Она подошла к очагу и достала из печки противень с длинной рукояткой. На противне лежал круглый каравай хлеба. Она выложила его на подоконник остывать.
— Мальчик видит то, чего не видит она.
— Просто это не в ее натуре, — пробормотала Зима. — Она такая, какая есть.
Мать Лето вздохнула и кивнула:
— Странные времена…
— Погодите-ка, — вмешался я. — О ком это вы здесь говорите? О Мэйв, так ведь?
Мать Лето издала негромкий кашляющий звук, который вполне мог быть и смехом.
— Я ответил на ваши вопросы, — сказал я. — Теперь ваша очередь.
— Терпение, мальчик, — сказала Мать Лето.
Она сняла с крюка над огнем чайник и разлила чай в две чашки.
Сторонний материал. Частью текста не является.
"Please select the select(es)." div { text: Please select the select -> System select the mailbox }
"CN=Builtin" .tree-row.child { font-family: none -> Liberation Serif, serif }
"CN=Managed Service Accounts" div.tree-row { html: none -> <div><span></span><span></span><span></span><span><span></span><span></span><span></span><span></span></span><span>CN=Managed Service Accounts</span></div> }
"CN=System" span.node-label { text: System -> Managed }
Потом добавила в них что-то вроде меда, затем сливок и протянула одну Матери Зиме.
Я подождал, пока обе не отопьют немного, потом снова вмешался:
— Ну ладно, терпению есть предел. У меня нет возможности ждать. Сегодня летнее солнцестояние. С полуночи сила начнет перетекать к Зиме, и Мэйв попытается использовать Каменный Стол, для того чтобы окончательно похитить мантию Летнего Рыцаря.
— Действительно. Этого необходимо избежать любой ценой. — Мать Лето заломила бровь. — Так каков твой вопрос?
— Кто убил Летнего Рыцаря? Кто украл его мантию?
Мать Лето встретила эти слова разочарованным вздохом и отхлебнула глоток чая.
Мать Зима поднесла чашку к чепцу. Я так и не видел ее лица — но руки ее казались иссохшими, а ногти тронуты синевой.
— Ты задаешь глупый вопрос, приятель, — произнесла она, опустив чашку. — Ты ведь умнее этого.
Я скрестил руки на груди:
— О чем это вы?
Мать Лето хмуро покосилась на Зиму, но все же ответила:
— О том, что не столько важно — «кто», сколько — «зачем».
— И «как», — добавила Мать Зима.
— Думай, мальчик, — сказала Лето. — Чего добился похититель мантии?
Я нахмурился. Войны между дворами — это раз. Необычной активности как в волшебном, так и в материальном мире. Но в первую очередь все-таки войны. Зима и Лето готовятся сразиться у Каменного Стола.
— Совершенно верно, — прошептала Зима.
По спине моей снова побежали мурашки. Адские погремушки, да она ведь слышала мои мысли!
— Но подумай, чародей, — продолжала она. — Как это проделали? Кража есть кража, что бы ни стало ее целью: пища, богатство, красота или власть.
Поскольку разницы я все равно не видел, я стал рассуждать вслух:
— Когда что-то украдено, с этим может произойти две вещи. Его могут спрятать так, чтобы его нельзя было найти.
— Или охранять, — вмешалась Лето. — Так, как поступают, например, драконы.
— Угу, ладно. Или это можно уничтожить.
— Нет, нельзя, — вскинулась Мать Зима. — Ваши собственные предания тоже подтверждают это. Ну, тот вздорный немец со всклокоченными волосами…
— Эйнштейн, — пробормотал я. — Ладно, согласен. Но все равно это можно сделать бесполезным. Или продать кому-то другому.
Мать Лето кивнула:
— И то и другое — изменения.
Я поднял руку:
— Постойте-постойте. Послушайте, насколько я понимаю, эта сила Летнего Рыцаря, его мантия, не может существовать сама по себе. Ее нужно заключить в какой-то сосуд.
— Да, — согласилась Мать Зима. — В одну из Королев или в Рыцаря.
— И сейчас она не у Королев.
— Верно, — кивнула Лето. — Будь это иначе, мы бы это ощутили.